## What the task requires
Your task is to copy the stretch of lines in the records below that begins with the line containing "order number: W2200099 -> W2200909" and ends with the line containing "total: 736.98 -> 725.27", exactly as written, with nothing added.

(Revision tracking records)
BEGIN
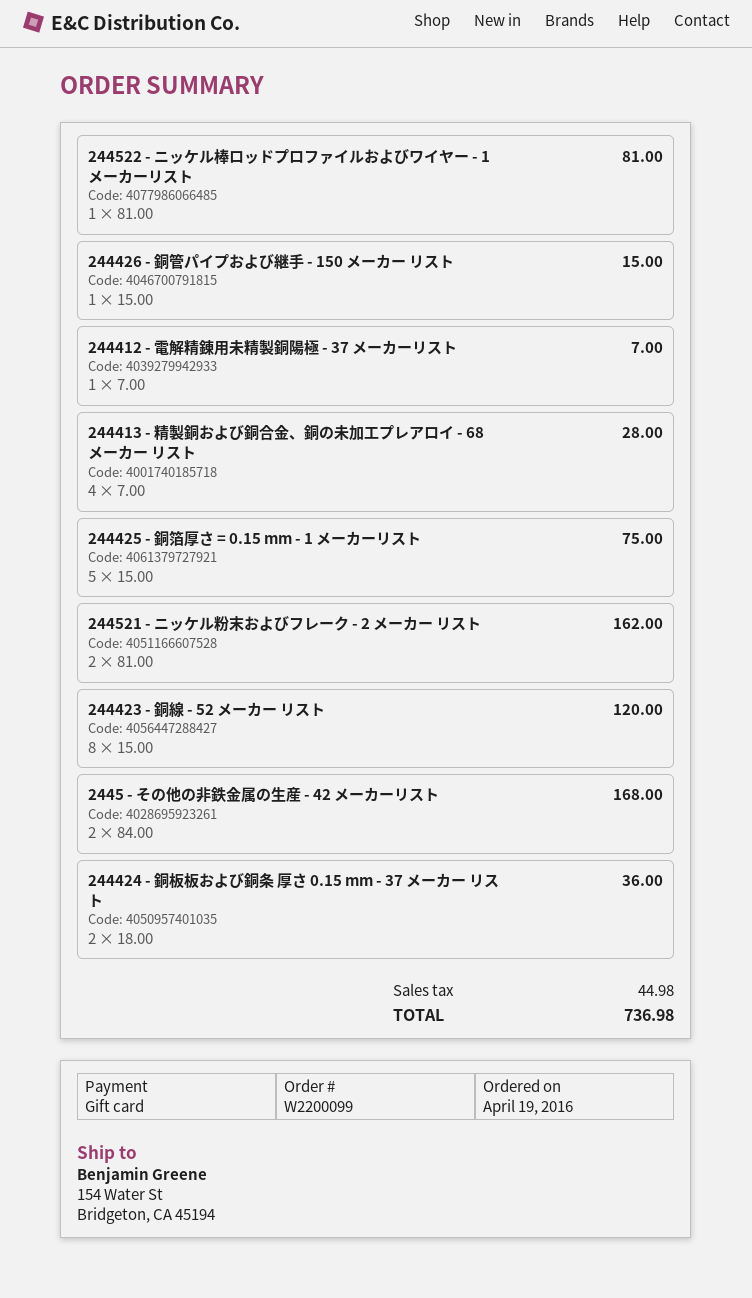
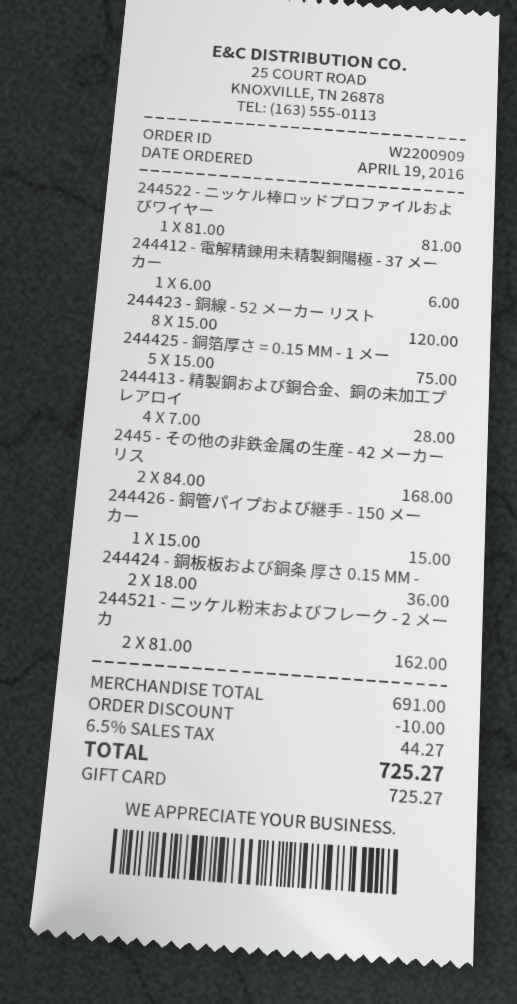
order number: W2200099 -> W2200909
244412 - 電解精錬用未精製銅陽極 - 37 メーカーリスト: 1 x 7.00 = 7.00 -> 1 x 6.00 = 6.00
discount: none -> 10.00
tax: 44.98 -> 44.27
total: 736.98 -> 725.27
END
BEGIN
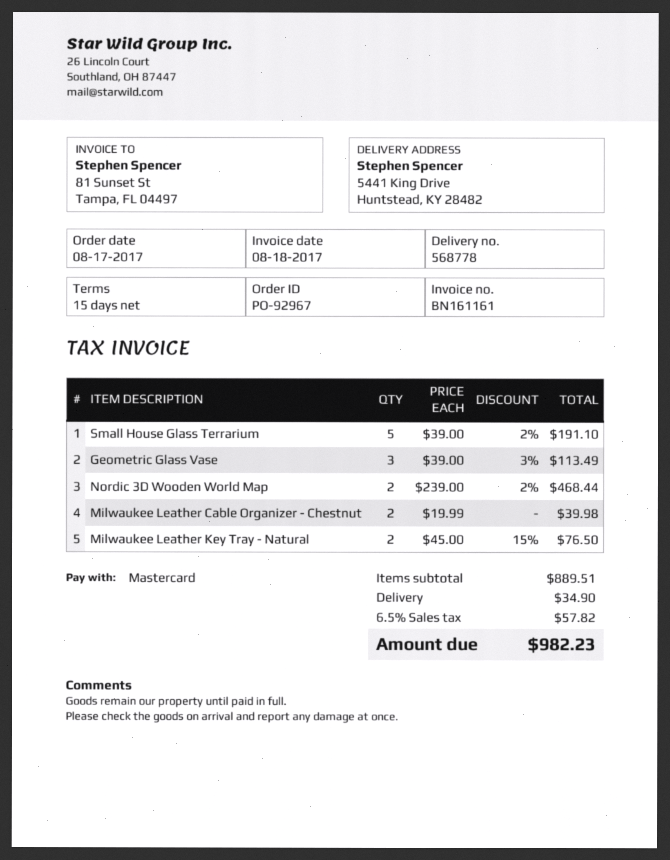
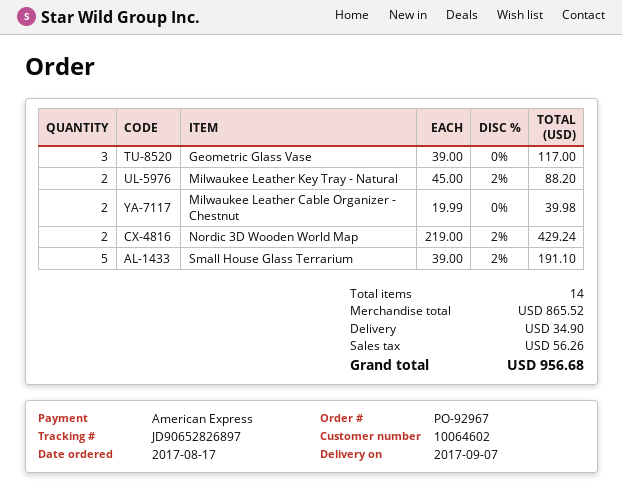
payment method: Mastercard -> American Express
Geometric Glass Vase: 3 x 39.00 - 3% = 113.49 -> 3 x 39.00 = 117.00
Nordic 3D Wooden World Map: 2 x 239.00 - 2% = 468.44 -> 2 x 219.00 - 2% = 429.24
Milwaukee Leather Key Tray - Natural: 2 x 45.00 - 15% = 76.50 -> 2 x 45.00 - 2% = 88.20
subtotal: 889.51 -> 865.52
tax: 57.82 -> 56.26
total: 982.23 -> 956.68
END
## Task result
order number: W2200099 -> W2200909
244412 - 電解精錬用未精製銅陽極 - 37 メーカーリスト: 1 x 7.00 = 7.00 -> 1 x 6.00 = 6.00
discount: none -> 10.00
tax: 44.98 -> 44.27
total: 736.98 -> 725.27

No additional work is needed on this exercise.